* **What is expected**
Within the listing below, how many lines hold "block"? Reply with that number and no other text.
###
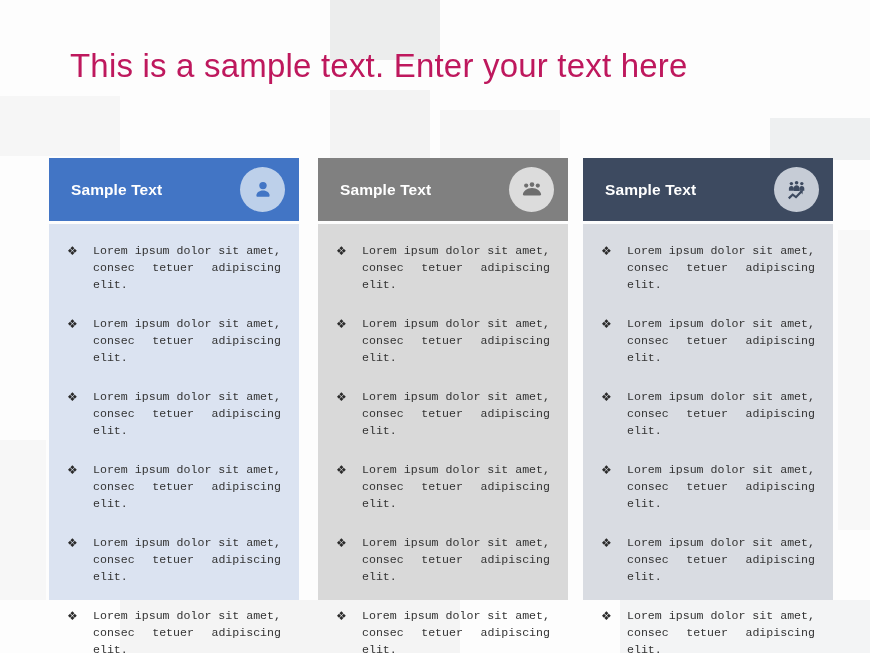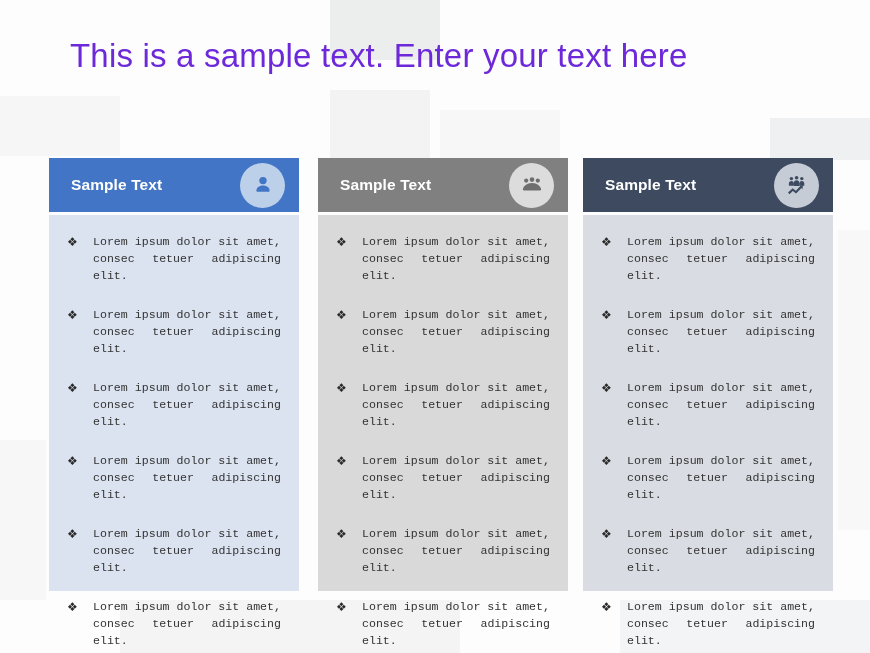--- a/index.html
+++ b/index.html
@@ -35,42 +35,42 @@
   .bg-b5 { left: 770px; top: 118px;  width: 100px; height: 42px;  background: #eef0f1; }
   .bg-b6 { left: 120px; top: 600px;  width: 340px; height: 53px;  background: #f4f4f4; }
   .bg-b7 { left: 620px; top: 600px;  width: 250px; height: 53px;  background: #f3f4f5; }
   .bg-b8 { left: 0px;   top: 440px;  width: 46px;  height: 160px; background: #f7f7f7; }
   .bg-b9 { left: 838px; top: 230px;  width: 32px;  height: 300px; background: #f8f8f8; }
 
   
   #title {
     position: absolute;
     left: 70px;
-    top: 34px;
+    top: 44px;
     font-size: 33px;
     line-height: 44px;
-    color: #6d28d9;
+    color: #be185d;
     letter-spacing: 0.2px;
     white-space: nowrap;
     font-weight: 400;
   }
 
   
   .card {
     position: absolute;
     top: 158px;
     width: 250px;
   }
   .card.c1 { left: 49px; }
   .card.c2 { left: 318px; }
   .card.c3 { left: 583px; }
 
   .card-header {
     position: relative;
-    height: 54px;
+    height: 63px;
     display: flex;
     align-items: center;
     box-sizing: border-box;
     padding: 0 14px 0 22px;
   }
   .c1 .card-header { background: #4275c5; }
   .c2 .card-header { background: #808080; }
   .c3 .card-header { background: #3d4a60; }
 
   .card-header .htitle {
###
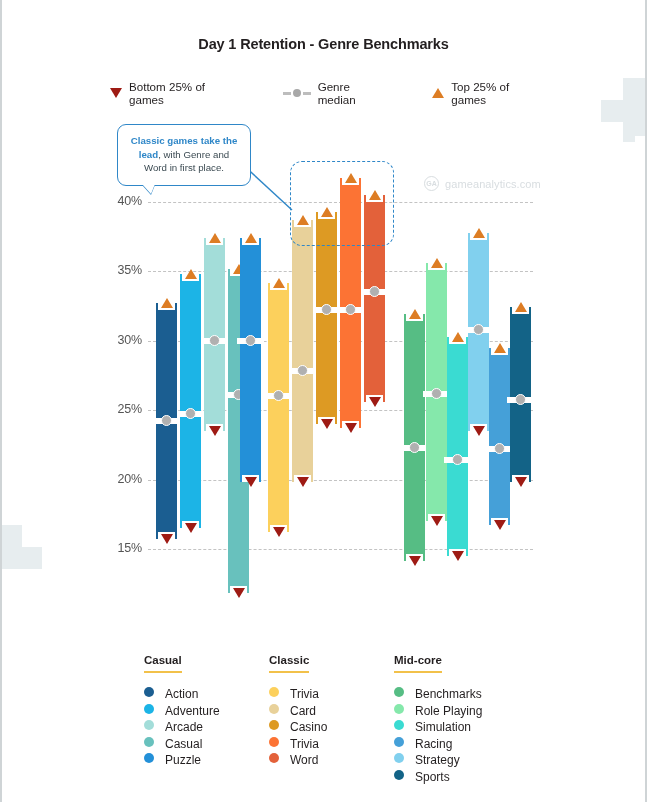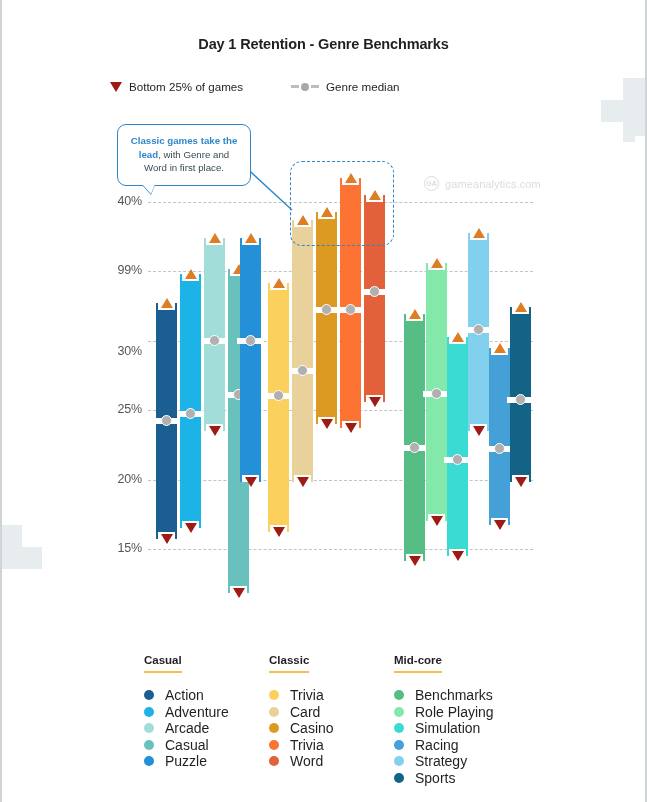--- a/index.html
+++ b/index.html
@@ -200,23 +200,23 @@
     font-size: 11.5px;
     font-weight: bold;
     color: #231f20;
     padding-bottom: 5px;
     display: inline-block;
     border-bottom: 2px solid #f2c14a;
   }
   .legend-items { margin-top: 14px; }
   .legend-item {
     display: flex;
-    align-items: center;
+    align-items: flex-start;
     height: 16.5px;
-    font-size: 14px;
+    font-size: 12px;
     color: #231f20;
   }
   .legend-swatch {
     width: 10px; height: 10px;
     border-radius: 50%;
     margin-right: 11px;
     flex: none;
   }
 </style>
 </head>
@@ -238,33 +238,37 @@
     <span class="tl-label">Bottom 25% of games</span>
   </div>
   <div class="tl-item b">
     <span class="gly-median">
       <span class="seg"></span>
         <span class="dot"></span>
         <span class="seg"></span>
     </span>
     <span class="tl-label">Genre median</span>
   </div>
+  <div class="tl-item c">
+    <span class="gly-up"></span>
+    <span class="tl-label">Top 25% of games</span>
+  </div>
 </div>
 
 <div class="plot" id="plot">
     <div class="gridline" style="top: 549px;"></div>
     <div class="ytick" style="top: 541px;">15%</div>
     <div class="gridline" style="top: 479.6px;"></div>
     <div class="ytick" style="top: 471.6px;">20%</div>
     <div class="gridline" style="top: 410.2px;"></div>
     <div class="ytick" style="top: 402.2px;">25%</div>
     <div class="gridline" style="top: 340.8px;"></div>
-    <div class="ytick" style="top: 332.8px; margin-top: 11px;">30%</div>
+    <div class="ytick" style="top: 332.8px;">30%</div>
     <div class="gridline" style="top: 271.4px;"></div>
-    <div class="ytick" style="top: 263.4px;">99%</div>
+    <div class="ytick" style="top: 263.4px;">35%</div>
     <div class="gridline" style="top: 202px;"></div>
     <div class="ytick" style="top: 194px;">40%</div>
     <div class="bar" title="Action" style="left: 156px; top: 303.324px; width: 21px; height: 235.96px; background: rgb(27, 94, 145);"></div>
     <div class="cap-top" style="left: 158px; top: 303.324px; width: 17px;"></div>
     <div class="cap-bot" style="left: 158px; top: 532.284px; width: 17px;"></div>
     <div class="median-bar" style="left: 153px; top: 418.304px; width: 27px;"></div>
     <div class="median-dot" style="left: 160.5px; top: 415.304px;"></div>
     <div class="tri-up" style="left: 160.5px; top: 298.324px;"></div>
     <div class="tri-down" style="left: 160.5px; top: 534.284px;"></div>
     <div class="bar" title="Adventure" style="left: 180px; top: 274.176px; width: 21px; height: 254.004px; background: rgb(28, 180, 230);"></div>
###
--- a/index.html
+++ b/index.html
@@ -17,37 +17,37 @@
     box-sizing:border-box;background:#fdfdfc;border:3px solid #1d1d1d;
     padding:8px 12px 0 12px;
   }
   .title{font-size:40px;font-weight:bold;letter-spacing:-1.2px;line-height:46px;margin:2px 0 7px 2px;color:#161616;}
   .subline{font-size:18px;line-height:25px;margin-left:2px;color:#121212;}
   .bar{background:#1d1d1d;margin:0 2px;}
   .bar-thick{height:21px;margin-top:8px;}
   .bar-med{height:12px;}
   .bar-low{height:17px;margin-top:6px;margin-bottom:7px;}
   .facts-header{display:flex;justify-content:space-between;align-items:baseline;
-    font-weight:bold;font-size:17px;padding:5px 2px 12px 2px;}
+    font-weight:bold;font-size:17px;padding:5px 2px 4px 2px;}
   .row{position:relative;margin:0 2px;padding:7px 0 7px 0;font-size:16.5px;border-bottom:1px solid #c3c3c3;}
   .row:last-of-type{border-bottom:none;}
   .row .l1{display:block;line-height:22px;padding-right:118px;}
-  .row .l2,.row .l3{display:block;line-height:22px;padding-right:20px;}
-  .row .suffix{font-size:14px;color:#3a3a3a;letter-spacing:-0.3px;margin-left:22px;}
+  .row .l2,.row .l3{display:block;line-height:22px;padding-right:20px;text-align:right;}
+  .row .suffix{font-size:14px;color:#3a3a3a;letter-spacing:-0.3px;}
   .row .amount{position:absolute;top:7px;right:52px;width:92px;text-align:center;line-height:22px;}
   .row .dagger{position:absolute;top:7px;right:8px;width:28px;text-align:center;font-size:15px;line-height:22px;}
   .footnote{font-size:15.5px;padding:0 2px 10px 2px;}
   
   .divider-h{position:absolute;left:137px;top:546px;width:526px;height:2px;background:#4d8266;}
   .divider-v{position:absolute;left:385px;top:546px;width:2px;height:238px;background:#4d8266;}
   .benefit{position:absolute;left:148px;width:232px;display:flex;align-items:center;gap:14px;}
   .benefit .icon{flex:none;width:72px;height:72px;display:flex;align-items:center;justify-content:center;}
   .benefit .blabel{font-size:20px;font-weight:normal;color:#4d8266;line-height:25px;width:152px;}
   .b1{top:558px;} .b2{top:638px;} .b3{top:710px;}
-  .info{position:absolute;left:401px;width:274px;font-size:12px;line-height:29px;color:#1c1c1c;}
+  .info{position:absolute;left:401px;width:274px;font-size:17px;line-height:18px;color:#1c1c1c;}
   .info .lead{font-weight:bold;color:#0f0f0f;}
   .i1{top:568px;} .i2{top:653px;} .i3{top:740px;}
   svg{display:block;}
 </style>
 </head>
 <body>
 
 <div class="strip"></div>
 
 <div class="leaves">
###
* **Result for this exercise**
5